The following is a set of guidelines for contributing to the IDS-Messaging-Services. You are very welcome to contribute to this project when you find a bug, want to suggest an improvement, or have an idea for a useful feature or even would like to contribute code. For this, always create an issue and a corresponding branch, and follow our style guides as described below.

Changelog

We document changes in the CHANGELOG.md on root level which is formatted and maintained according to the rules documented on http://keepachangelog.com.

Issues

You always have to create an issue if you want to integrate a bugfix, improvement, or feature. Briefly and clearly describe the purpose of your contribution in the corresponding issue. The pre-defined labels improve the understanding of your intentions and help to follow the scope of your changes.

Bug Report: As mentioned above, bug reports should be submitted as an issue. To give others the chance to reproduce the error in order to find a solution as quickly as possible, the report should at least include the following information:

  • Description: What did you expect and what happened instead?
  • Steps to reproduce (system specs included)
  • Relevant logs and/or media (optional): e.g. an image

Labels

Currently, there are mainly two categories of labels, which should allow the classification of issues: Type and Status. The Type should allow the assignment of the issue to a larger context, whereas the Status represents the current status in the processing of the issue.

Type

  • Type: Bug
  • Type: Documentation
  • Type: Enhancement
  • Type: Feature
  • Type: Help Needed
  • Type: Idea
  • Type: Maintenance

Status

  • Status: New Issue
  • Status: Under Review
  • Status: Confirmed
  • Status: In Progress
  • Status: On Hold
  • Status: Feedback Needed

Branches

This repository has a development branch in addition to the main branch. The idea is to always merge other branches into the development branch and to push the changes from there into the main only for releases. This way, the development branch is always up to date, with the risk of small issues, while the master only contains official releases.

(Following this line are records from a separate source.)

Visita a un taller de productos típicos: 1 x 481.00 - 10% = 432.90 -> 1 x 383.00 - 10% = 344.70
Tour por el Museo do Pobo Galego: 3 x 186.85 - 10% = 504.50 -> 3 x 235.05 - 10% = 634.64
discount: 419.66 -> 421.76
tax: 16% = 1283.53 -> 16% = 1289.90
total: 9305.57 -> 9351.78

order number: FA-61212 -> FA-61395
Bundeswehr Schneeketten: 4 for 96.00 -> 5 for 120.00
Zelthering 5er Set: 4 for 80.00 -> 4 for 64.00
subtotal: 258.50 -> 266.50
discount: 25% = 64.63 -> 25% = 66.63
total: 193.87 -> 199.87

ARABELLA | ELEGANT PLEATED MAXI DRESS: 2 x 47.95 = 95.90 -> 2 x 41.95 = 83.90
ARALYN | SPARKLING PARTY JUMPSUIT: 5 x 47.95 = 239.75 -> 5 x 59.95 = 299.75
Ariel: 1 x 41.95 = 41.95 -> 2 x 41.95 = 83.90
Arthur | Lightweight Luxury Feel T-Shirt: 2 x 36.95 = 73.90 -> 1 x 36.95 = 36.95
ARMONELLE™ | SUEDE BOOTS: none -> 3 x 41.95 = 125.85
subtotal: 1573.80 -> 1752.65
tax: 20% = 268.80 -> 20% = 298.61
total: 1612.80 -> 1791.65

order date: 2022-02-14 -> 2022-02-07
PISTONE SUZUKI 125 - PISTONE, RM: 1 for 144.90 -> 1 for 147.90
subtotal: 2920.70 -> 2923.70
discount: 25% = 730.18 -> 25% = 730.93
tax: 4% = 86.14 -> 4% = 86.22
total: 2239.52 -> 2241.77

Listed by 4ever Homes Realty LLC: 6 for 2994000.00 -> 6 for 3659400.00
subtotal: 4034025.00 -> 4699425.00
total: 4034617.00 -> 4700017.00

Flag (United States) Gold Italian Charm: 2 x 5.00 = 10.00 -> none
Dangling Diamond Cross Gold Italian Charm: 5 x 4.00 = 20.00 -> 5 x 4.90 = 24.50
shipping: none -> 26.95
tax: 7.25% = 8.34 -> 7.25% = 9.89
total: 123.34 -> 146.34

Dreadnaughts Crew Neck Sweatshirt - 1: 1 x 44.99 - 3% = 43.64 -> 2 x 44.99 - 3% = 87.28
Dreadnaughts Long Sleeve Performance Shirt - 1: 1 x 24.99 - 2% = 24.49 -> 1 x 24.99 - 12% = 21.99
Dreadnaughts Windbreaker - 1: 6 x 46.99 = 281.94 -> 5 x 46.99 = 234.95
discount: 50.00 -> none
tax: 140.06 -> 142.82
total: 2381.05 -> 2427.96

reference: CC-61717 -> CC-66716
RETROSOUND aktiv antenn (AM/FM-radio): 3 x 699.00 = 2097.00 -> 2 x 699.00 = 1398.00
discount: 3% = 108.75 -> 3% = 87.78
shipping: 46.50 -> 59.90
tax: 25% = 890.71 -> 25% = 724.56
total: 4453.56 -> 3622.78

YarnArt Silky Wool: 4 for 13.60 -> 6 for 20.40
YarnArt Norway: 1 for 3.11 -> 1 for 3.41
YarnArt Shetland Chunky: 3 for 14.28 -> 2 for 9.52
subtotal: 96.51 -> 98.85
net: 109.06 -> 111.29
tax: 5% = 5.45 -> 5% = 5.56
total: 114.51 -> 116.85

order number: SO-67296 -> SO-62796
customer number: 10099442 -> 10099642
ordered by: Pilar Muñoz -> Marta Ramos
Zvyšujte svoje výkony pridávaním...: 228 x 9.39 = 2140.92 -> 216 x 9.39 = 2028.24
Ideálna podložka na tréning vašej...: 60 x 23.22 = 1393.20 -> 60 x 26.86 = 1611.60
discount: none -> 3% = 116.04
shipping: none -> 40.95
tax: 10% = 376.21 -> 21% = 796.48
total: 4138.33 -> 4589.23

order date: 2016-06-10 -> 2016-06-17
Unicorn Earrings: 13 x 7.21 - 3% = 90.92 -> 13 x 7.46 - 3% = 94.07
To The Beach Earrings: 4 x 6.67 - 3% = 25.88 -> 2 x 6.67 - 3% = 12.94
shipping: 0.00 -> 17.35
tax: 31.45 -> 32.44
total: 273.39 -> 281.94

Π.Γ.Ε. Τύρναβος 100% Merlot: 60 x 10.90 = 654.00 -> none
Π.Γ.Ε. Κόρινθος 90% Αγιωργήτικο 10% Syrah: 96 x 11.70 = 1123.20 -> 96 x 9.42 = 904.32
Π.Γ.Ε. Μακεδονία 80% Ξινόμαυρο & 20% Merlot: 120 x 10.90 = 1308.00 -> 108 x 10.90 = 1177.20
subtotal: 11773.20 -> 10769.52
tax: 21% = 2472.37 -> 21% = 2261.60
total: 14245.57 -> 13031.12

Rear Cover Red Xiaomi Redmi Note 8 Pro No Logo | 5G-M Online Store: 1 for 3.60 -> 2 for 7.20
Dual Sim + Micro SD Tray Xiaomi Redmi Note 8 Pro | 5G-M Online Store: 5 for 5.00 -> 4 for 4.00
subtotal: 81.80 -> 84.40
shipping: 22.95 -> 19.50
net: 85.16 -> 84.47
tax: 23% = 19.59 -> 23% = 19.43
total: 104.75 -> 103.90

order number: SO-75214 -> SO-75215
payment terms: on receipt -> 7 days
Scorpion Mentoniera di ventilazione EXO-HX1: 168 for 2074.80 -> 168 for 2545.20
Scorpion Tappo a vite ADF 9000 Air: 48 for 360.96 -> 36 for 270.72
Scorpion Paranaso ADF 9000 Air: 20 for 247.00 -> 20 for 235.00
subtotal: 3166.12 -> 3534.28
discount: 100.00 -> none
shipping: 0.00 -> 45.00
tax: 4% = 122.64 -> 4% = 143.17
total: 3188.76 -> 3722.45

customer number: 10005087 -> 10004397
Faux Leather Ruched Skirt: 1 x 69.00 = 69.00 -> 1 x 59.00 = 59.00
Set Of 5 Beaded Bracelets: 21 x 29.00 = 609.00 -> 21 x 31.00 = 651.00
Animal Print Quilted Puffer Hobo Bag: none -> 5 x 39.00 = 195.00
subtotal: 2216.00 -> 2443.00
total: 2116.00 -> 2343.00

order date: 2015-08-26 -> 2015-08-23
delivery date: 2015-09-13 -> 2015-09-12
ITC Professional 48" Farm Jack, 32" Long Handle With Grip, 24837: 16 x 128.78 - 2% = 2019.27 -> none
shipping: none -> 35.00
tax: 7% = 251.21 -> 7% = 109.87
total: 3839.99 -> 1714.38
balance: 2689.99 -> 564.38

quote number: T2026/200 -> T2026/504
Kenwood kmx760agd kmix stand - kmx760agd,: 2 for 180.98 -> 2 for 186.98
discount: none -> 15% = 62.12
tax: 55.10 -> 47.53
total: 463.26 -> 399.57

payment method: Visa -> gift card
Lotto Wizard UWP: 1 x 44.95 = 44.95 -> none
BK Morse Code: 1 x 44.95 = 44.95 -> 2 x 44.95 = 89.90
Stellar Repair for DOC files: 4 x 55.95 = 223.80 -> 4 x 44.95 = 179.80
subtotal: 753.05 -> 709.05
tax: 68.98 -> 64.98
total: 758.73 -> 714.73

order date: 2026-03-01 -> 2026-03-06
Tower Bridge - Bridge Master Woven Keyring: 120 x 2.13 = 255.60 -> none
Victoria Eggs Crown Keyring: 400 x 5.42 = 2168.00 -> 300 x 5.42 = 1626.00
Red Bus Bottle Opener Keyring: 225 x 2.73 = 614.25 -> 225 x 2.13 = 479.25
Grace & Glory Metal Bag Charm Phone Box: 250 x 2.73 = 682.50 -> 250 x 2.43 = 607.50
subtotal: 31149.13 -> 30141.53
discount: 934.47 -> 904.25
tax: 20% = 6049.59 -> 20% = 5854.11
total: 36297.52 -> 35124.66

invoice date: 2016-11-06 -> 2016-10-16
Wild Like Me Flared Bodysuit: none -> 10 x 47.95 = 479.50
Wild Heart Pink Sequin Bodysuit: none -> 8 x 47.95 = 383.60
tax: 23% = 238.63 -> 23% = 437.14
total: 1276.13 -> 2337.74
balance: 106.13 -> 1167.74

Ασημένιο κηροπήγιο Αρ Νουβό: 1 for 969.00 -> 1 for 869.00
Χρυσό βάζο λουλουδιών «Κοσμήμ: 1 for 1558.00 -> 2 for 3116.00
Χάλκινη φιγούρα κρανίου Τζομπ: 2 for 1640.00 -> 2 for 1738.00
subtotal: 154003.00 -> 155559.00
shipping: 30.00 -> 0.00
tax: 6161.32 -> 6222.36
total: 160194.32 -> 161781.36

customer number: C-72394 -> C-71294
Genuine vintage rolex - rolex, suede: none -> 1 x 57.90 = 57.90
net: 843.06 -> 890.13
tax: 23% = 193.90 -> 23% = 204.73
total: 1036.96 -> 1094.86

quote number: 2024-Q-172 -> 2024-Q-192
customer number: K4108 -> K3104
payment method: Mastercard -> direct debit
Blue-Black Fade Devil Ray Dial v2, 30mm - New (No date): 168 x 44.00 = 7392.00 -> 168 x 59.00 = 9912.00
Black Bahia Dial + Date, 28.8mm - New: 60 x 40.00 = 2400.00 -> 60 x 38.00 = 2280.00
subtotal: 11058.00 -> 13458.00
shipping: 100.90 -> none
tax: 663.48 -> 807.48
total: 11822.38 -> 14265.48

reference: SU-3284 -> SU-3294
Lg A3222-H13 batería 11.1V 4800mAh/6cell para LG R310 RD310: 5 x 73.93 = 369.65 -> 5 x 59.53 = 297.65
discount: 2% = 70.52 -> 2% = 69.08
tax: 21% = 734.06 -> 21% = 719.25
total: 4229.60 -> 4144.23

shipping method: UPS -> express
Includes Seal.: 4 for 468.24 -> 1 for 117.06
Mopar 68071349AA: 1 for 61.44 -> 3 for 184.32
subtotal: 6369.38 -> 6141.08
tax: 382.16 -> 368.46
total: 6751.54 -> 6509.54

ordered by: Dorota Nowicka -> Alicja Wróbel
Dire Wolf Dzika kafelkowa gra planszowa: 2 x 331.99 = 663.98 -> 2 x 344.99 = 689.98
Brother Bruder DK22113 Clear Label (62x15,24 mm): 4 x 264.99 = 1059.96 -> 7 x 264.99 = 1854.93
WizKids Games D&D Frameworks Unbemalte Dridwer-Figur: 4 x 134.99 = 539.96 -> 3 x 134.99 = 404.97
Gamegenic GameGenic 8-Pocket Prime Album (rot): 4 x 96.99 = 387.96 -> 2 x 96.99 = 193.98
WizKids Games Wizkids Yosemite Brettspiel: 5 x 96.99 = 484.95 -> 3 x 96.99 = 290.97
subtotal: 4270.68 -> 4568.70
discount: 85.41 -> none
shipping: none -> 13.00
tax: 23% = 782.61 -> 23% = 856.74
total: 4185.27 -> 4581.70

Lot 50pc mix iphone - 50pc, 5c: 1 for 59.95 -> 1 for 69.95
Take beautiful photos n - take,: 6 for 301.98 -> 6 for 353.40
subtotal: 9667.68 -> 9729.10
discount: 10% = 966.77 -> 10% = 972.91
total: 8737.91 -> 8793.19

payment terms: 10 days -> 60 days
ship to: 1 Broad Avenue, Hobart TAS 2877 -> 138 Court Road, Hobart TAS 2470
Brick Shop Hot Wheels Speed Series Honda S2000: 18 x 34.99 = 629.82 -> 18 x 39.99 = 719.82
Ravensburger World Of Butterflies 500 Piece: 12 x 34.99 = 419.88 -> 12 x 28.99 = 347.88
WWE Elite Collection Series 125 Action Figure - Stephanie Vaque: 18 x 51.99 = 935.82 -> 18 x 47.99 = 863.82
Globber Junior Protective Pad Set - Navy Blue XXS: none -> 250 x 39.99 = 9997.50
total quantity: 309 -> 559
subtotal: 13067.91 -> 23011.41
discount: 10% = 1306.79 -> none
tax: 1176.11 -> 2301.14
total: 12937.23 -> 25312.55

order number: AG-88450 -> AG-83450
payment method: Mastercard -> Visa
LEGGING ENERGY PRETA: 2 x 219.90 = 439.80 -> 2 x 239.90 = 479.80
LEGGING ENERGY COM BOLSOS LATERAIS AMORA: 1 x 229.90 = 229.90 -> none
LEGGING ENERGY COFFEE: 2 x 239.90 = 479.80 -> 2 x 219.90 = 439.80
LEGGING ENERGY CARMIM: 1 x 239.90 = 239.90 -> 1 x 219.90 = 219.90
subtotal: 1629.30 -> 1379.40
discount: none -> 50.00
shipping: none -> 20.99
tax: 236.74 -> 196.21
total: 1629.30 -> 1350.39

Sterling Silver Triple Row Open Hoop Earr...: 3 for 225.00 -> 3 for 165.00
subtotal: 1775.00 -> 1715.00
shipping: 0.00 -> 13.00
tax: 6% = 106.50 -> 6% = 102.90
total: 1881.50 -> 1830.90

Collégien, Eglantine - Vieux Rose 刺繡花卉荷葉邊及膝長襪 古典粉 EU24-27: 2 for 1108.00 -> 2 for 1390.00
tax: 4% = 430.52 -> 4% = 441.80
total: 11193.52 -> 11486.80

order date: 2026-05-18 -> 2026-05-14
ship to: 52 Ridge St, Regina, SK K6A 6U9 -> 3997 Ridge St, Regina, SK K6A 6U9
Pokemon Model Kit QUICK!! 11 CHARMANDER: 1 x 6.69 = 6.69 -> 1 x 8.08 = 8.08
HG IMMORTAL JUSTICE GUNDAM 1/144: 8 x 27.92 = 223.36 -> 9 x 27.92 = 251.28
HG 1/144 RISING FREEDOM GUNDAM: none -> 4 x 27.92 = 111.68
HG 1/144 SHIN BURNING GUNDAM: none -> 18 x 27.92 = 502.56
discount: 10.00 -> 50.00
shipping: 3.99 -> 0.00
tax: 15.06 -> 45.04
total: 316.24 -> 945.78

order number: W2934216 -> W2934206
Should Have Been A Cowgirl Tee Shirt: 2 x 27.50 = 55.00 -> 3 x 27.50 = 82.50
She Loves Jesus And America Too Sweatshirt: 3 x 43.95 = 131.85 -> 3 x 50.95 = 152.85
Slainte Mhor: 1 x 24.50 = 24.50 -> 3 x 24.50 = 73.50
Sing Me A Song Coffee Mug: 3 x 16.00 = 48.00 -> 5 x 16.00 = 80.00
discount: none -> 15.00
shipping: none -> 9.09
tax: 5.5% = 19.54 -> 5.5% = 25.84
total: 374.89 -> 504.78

After creating an issue yourself or if you want to address an existing issue, you have to create a branch with a unique number and name that assigns it to an issue. Therefore, follow the guidelines at https://deepsource.io/blog/git-branch-naming-conventions/. After your changes in your branch, update the CHANGELOG.md with necessary details in that branch. Please use the feature linked issues to link issues and pull requests.

Commits

We encourage all contributors to stick to the commit convention following the specification on Conventional Commits. In general, use the imperative in the present tense. A quick overview of the schema:

<type>[optional scope]: <description>
[optional body]
[optional footer(s)]

Types: fix, feat, chore, test, refactor, docs, release. Append ! for breaking changes to a type.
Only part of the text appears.